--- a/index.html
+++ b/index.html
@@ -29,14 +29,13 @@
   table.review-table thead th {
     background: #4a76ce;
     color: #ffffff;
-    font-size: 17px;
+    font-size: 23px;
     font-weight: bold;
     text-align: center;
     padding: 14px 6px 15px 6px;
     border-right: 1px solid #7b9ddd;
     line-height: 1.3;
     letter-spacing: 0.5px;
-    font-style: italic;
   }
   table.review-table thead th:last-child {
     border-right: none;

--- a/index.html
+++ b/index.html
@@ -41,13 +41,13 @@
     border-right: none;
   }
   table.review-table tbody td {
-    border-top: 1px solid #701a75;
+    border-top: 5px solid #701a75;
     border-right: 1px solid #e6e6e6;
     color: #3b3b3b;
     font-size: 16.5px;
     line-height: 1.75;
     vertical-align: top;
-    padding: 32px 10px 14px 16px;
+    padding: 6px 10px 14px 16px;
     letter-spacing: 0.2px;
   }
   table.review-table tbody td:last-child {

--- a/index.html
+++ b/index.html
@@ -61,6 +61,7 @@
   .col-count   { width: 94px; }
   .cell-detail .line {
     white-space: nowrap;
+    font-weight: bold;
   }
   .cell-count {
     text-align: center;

● **WORK TASK**:
Please write out the whole of the material exactly.

● **RESULT FOR THIS TASK**:
--- a/index.html
+++ b/index.html
@@ -29,14 +29,13 @@
   table.review-table thead th {
     background: #4a76ce;
     color: #ffffff;
-    font-size: 17px;
+    font-size: 23px;
     font-weight: bold;
     text-align: center;
     padding: 14px 6px 15px 6px;
     border-right: 1px solid #7b9ddd;
     line-height: 1.3;
     letter-spacing: 0.5px;
-    font-style: italic;
   }
   table.review-table thead th:last-child {
     border-right: none;

--- a/index.html
+++ b/index.html
@@ -41,13 +41,13 @@
     border-right: none;
   }
   table.review-table tbody td {
-    border-top: 1px solid #701a75;
+    border-top: 5px solid #701a75;
     border-right: 1px solid #e6e6e6;
     color: #3b3b3b;
     font-size: 16.5px;
     line-height: 1.75;
     vertical-align: top;
-    padding: 32px 10px 14px 16px;
+    padding: 6px 10px 14px 16px;
     letter-spacing: 0.2px;
   }
   table.review-table tbody td:last-child {

--- a/index.html
+++ b/index.html
@@ -61,6 +61,7 @@
   .col-count   { width: 94px; }
   .cell-detail .line {
     white-space: nowrap;
+    font-weight: bold;
   }
   .cell-count {
     text-align: center;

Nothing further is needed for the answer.